● **Your task**
Take the lines below from the one with "padding: 0 0" through the one with "height: 120px ->" and retype them exactly. Include nothing else, and no pictures.

● **Data to use**
* * *

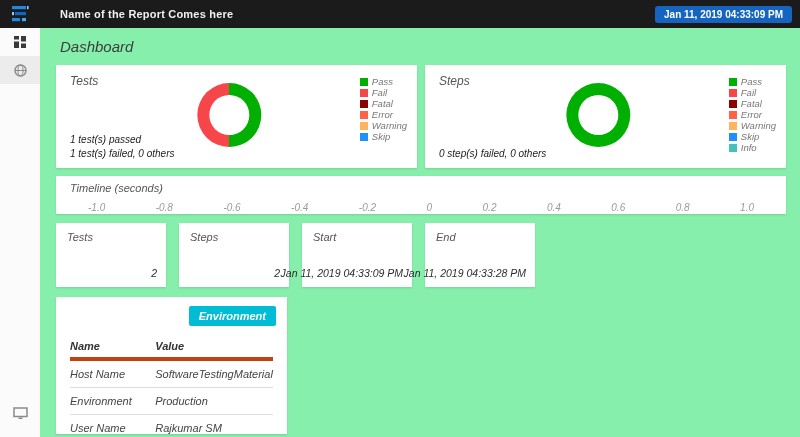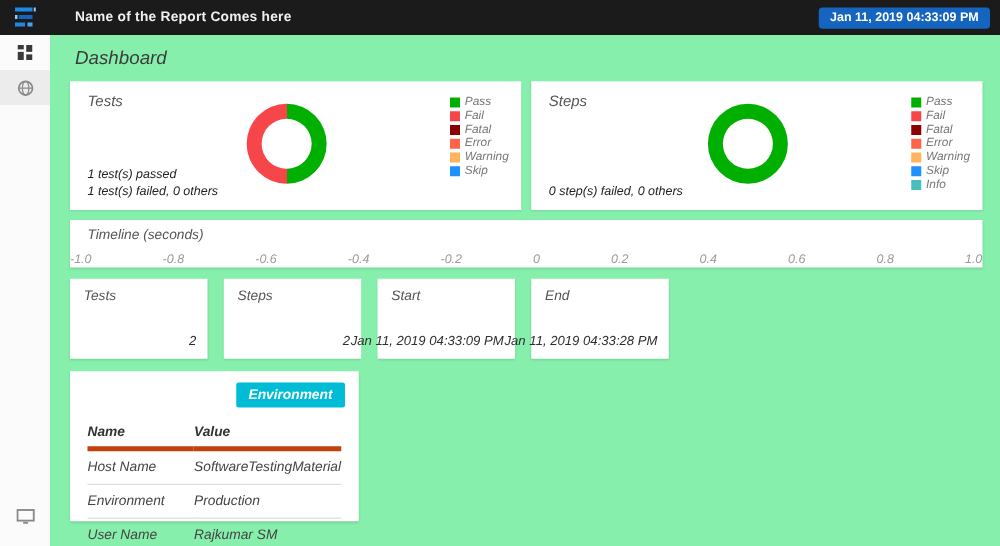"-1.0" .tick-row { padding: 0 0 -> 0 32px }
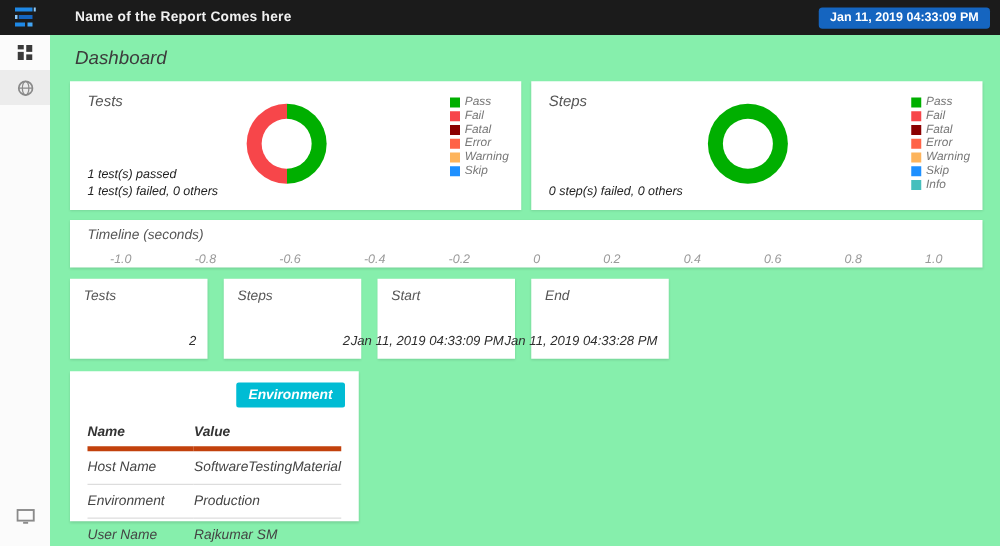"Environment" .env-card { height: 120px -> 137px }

* * *

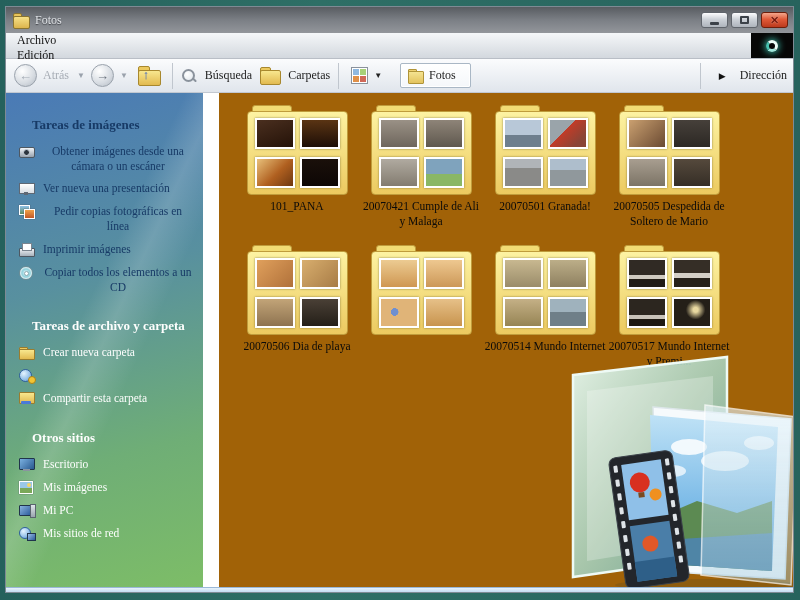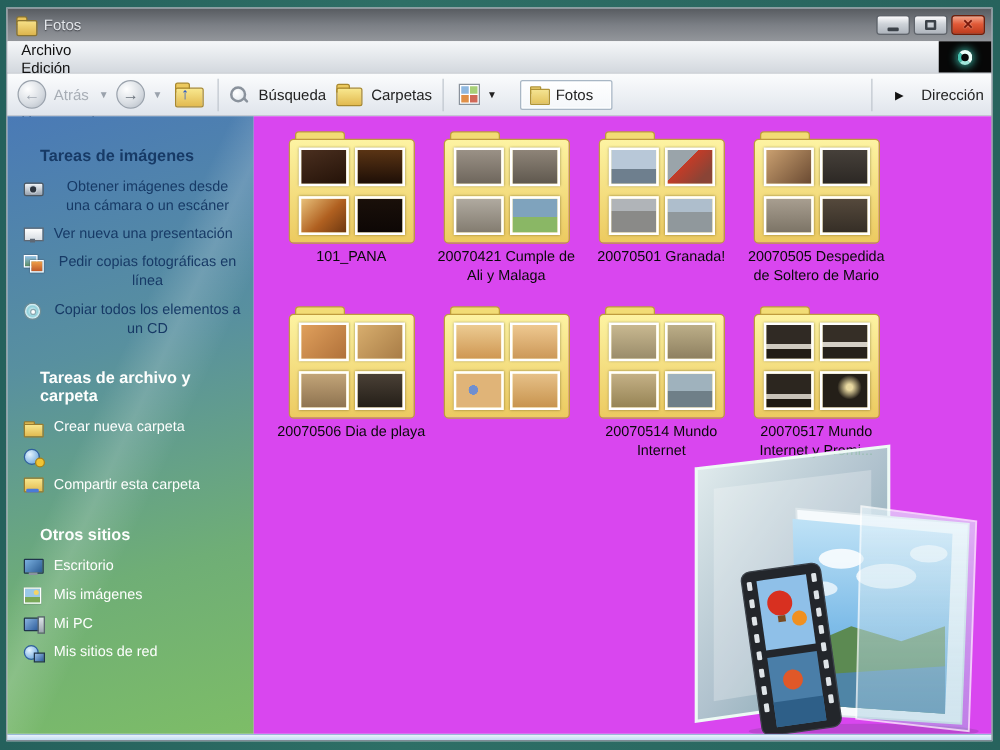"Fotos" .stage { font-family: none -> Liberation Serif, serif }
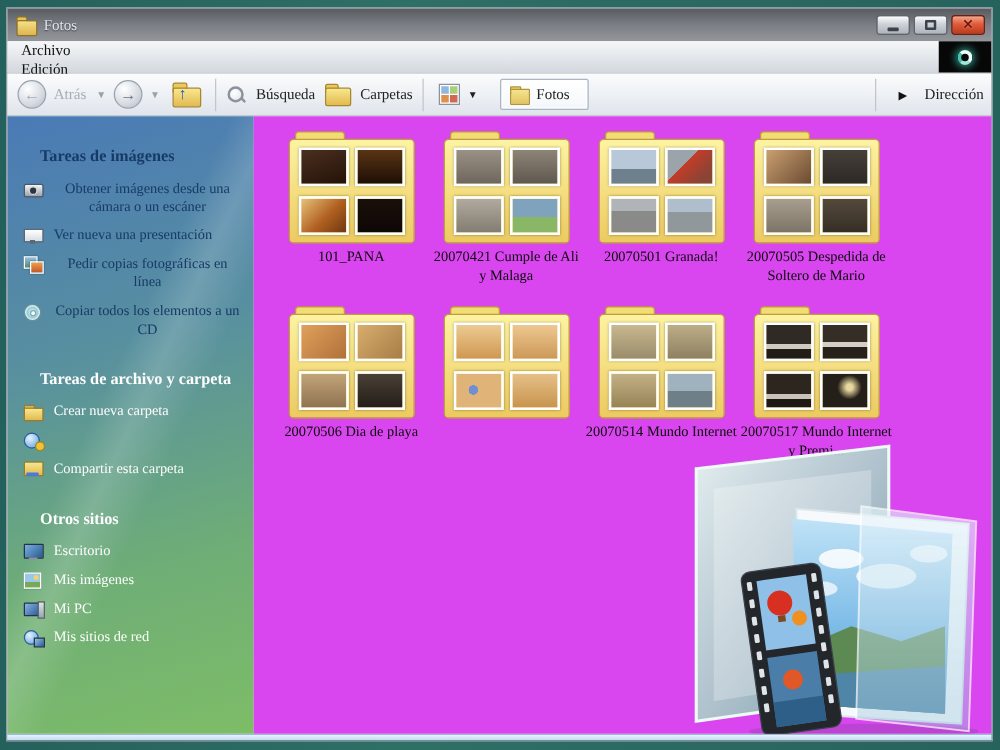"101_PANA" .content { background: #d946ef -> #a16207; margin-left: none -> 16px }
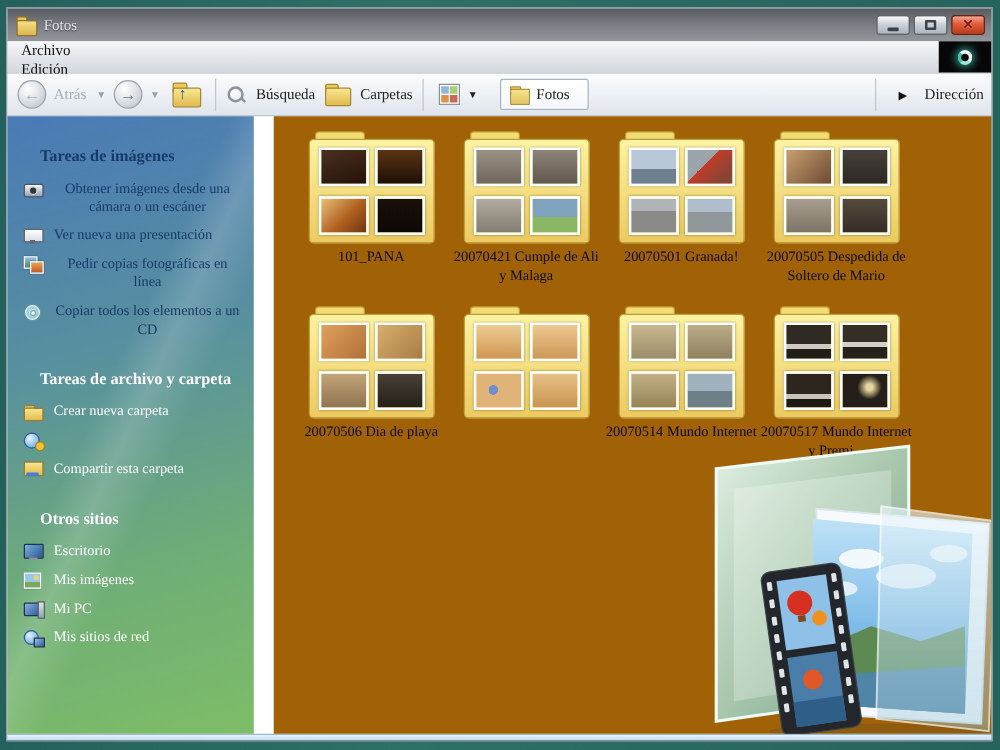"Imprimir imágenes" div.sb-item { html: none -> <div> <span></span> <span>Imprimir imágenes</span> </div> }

* * *

● **Worked solution**
"-1.0" .tick-row { padding: 0 0 -> 0 32px }
"Environment" .env-card { height: 120px -> 137px }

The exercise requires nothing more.